XBMC: a slick interface makes your computer a media hub

XBMC, renamed to its abbreviation from its XBox Media Center roots, has a niche use case but if it’s what you’re looking for, it performs impressively. XBMC provides an interface that is more intuitive and more polished that ties the media collection on your PC together in order to be everything you need in a home theater package.

XBMC is available for Mac OS X/OS X PPC, Linux, Windows, Apple TV, and as a Live CD or bootable jump drive. The installer for Windows is a mere 38 MB download.

[Editor’s note: this review was written by Freewaregenius contributor Jason H. Check out his tech blog: 404techsupport.com].

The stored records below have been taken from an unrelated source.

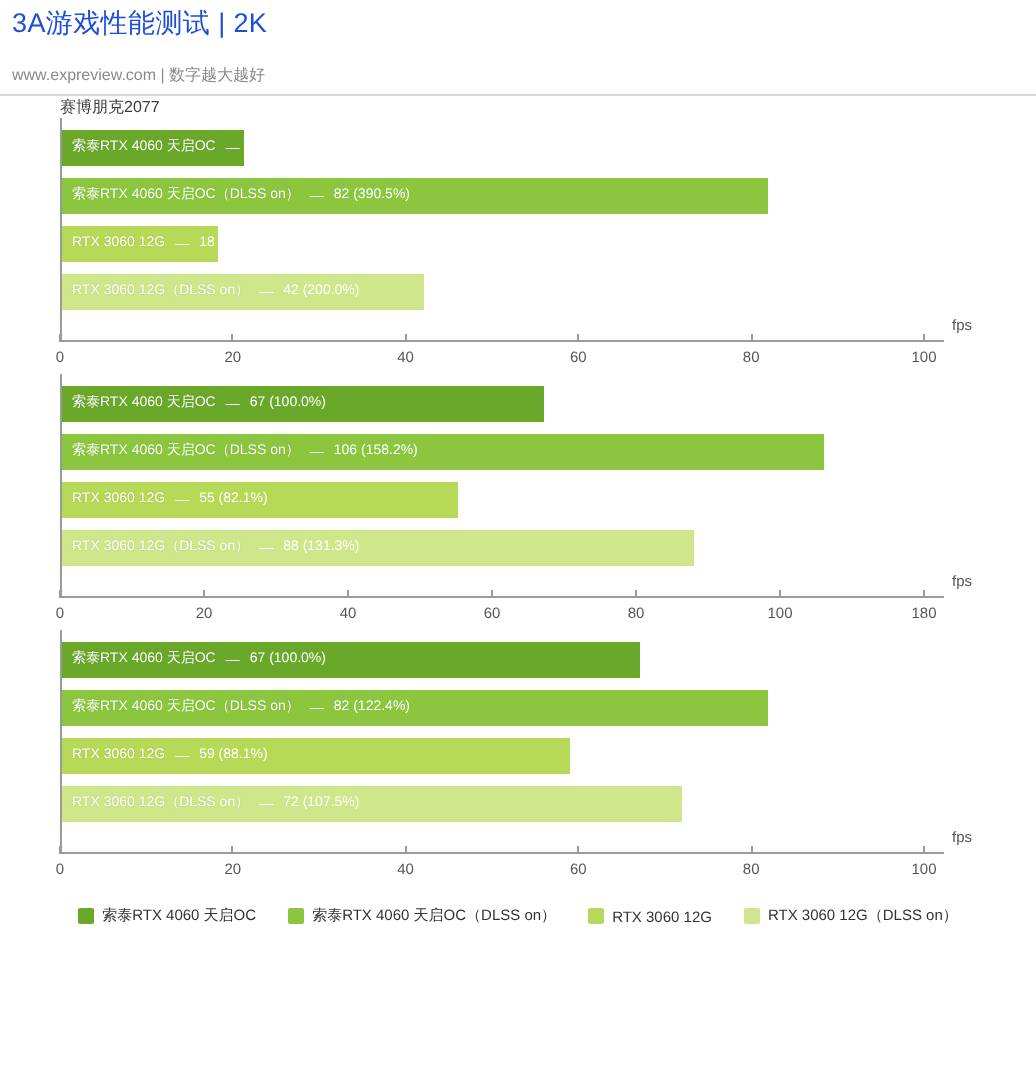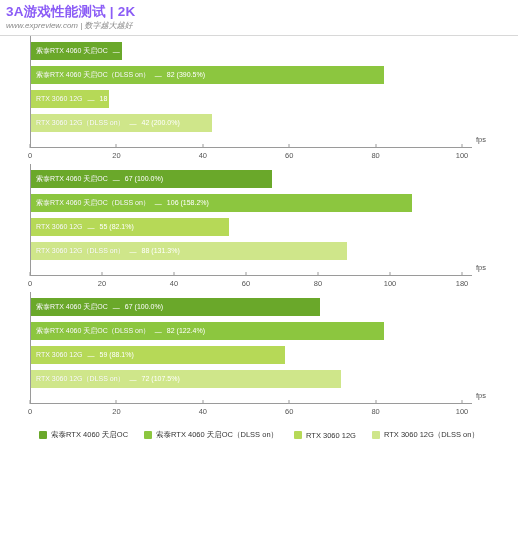--- a/index.html
+++ b/index.html
@@ -8,25 +8,25 @@
     background:#ffffff;
     font-family:"Liberation Sans","DejaVu Sans",sans-serif;
     color:#222;
     overflow:hidden;
   }
   .page{position:relative;width:518px;height:542px;}
 
   
   .header{padding:4px 0 0 6px;}
   .header-title{
-    font-size:13.5px;font-weight:bold;color:#8b5cf6;
+    font-size:13.5px;font-weight:normal;color:#1d4ed8;
     letter-spacing:.2px;line-height:16px;
   }
   .header-sub{
-    font-size:8px;color:#8a8a8a;line-height:12px;margin-top:0;font-style:italic;
+    font-size:8px;color:#8a8a8a;line-height:12px;margin-top:12px;
   }
   .header-rule{
     height:1px;background:#d8d8d8;margin-top:3px;width:518px;
   }
 
   
   .charts{padding:0 0 0 0;}
   .chart{position:relative;margin:0 0 0 0;}
   .chart-title{
     font-size:8px;color:#3b3b3b;line-height:11px;
@@ -102,20 +102,21 @@
 <div class="page">
 
   <div class="header">
     <div class="header-title">3A游戏性能测试 | 2K</div>
     <div class="header-sub">www.expreview.com | 数字越大越好</div>
   </div>
   <div class="header-rule"></div>
 
   <div class="charts" id="charts-container">
       <div class="chart">
+        <div class="chart-title">赛博朋克2077</div>
         <div class="plot">
           <div class="axis-y"></div>
           <div class="axis-x"></div>
           <div class="ticks">
             <div class="tick" style="left: 0%;"></div>
             <div class="tick-label" style="left: 0%;">0</div>
             <div class="tick" style="left: 20%;"></div>
             <div class="tick-label" style="left: 20%;">20</div>
             <div class="tick" style="left: 40%;"></div>
             <div class="tick-label" style="left: 40%;">40</div>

After telling XBMC where your music, picture, and video collections are stored, you can browse your library through the interface. It works great for a PC with a remote control as it provides on-screen keyboards for a lot of the field entries. It also allows you shut down or put the PC to sleep upon exit, which could go very well on a home theater computer (HTPC). The interface is just smooth and impressive. While checking out XBMC, I also gave Boxee a try on my PC but found its interface to be clunky and frustrating, which might explain why I hold the XBMC interface in such high regards. For completeness, the weather and a clock is provided on the navigation screens.

The organization of the media files in your library will mirror the folder structure (or lack thereof) that you use in Windows Explorer. This could be the motivation necessary to organize your files. The media files can reside locally or across the network stored elsewhere. You can also get additional information about your TV shows and movies by using scrapers with IMDB and theTVDB.

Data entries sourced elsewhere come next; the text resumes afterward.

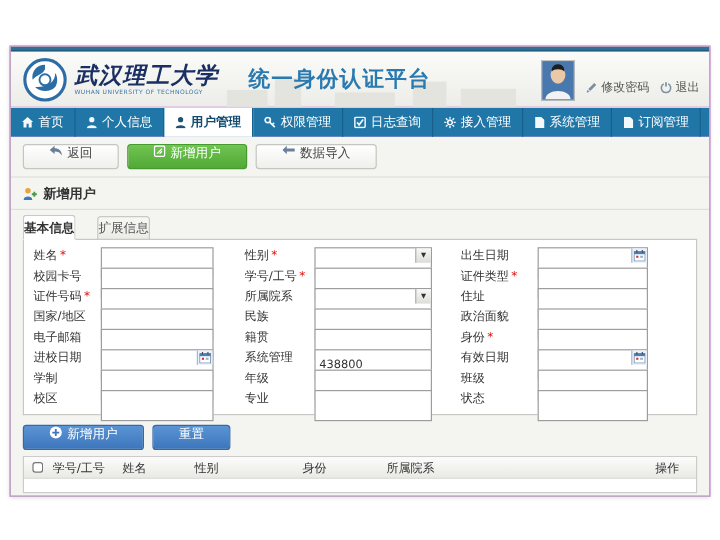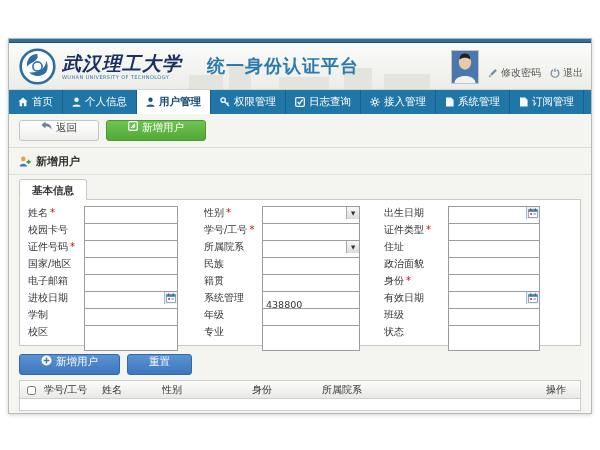--- a/index.html
+++ b/index.html
@@ -43,21 +43,21 @@
 .btn-light{background:linear-gradient(#ffffff,#efefec);border:1px solid #c6c6c1;color:#444;}
 .btn-light .ic{color:#6a8099;}
 .btn-green{background:linear-gradient(#6fc452,#53a935);border:1px solid #479a2d;color:#fff;}
 .btn-blue{background:linear-gradient(#5a94d4,#3d76bc);border:1px solid #3568a7;color:#fff;}
 .section-bar{height:27px;border-bottom:1px solid #dededa;padding-left:10px;display:flex;align-items:center;gap:5px;}
 .section-bar .ic{display:inline-flex;}
 .stitle{font-size:11px;font-weight:bold;color:#333;}
 .panel{margin:4px 10px 0;}
 .ptabs{display:flex;height:21px;align-items:flex-end;position:relative;}
 .ptabs::after{content:"";position:absolute;left:0;right:0;bottom:0;border-bottom:1px solid #c9c9c4;}
-.ptab{padding:0 12px;height:20px;line-height:19px;font-size:10.5px;background:linear-gradient(#f7f7f4,#ebebe7);
+.ptab{padding:0 0;height:20px;line-height:19px;font-size:10.5px;background:linear-gradient(#f7f7f4,#ebebe7);
   border:1px solid #c9c9c4;margin-right:18px;border-radius:3px 3px 0 0;color:#555;cursor:pointer;z-index:1;}
 .ptab.active{background:#fff;border-bottom:1px solid #fff;font-weight:bold;color:#333;height:21px;line-height:20px;}
 .pbody{border:1px solid #c9c9c4;border-top:none;background:#fff;height:146px;padding:6px 8px 0;}
 .form{display:grid;grid-template-columns:56px 94px 26px 58px 98px 24px 64px 92px;
   grid-auto-rows:14px;row-gap:3px;align-items:center;}
 .flabel{font-size:10px;color:#333;white-space:nowrap;}
 .req{color:#e00000;font-style:normal;margin-left:2px;font-size:10px;}
 .fwrap{position:relative;height:14px;}
 .fi{width:100%;height:14px;border:1px solid #9d9d9d;background:#fff;font-size:9.5px;
   padding:12px 3px;color:#333;font-family:inherit;outline:none;}
@@ -219,36 +219,45 @@
       </button>
       <button class="btn btn-green">
         <span class="ic">
             <svg width="10" height="10" viewBox="0 0 10 10">
               <rect x=".7" y=".7" width="8.6" height="8.6" rx="1.3" fill="none" stroke="#fff" stroke-width="1.2"></rect>
               <path d="M3 7 7 3M5 7 7 5" stroke="#fff" stroke-width="1.1" fill="none"></path>
             </svg>
           </span>
         <span>新增用户</span>
       </button>
+      <button class="btn btn-light">
+        <span class="ic">
+            <svg width="11" height="8" viewBox="0 0 11 8">
+              <path fill="currentColor" d="M4 .4.4 4 4 7.6V5.3H10.6V2.7H4Z"></path>
+            </svg>
+          </span>
+        <span>数据导入</span>
+      </button>
     </div>
 
     <div class="section-bar">
       <span class="ic">
           <svg width="12" height="11" viewBox="0 0 12 11">
             <circle cx="4.3" cy="2.9" r="2.3" fill="#e8a33d"></circle>
             <path d="M.7 10.6C.7 6.9 7.9 6.9 7.9 10.6Z" fill="#3f78bd"></path>
             <path d="M9.6 3.8v4.2M7.5 5.9h4.2" stroke="#43a047" stroke-width="1.6" fill="none"></path>
           </svg>
         </span>
       <span class="stitle">新增用户</span>
     </div>
 
     <div class="panel">
       <div class="ptabs">
           <div class="ptab active">基本信息</div>
+          <div class="ptab">扩展信息</div>
         </div>
       <div class="pbody">
         <div class="form">
             <label class="flabel">姓名<i class="req">*</i></label>
             <div class="fwrap"><input class="fi" value="" style=""></div>
             <span></span>
             <label class="flabel">性别<i class="req">*</i></label>
             <div class="fwrap"><input class="fi sel" value="" readonly="" style=""><span class="selbtn">▼</span></div>
             <span></span>
             <label class="flabel">出生日期</label>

XBMC can be run full screen or windowed, though it’s most impressive full screen where it looks like a media-centric operating system. You can also enable a web server through XBMC to allow for a password-protected (optional) web interface for remote control.

Though a number of controls that I like in VLC are missing in XBMC, its video player is sufficient and keeps the theme consistent. Speaking of the theme, you can use different skins for XBMC to your preference.

In addition to customizing XBMC with skins, you can also add plugins for tons of new features. Being able to stream YouTube, Academic Earth, GameTrailers, Apple movie trailers, hook into your MythTV setup, list your MAME ROMs, or launch applications is just a small sample of what the plugins can do for you. One plugin that’s getting a bit of publicity latetly is called PseudoTV. It takes your video collection and queues them into different channels of your configuring so you can just flip channels like a TV if you’re not looking for anything particular.

It also comes with a program guide so you can see what shows are coming up or are on other channels.

I’m very impressed with XBMC. It’s been around for a while and it’s growing a lot. It’s not really a necessity because I could just navigate to my media and play them with their different players but XBMC unifies it all into one package. Throw in the increased functionality with plugins and video programs and XBMC is an excellent one-stop shop for all my media with a nice interface, just as a media center should be. Plus, if I ever get around to building an HTPC, certainly XBMC will be on it.

Version Tested: 10.1

Compatibility: Windows, Mac OS X/OS X PPC, Linux, Apple TV, and as a Live CD or bootable jump drive.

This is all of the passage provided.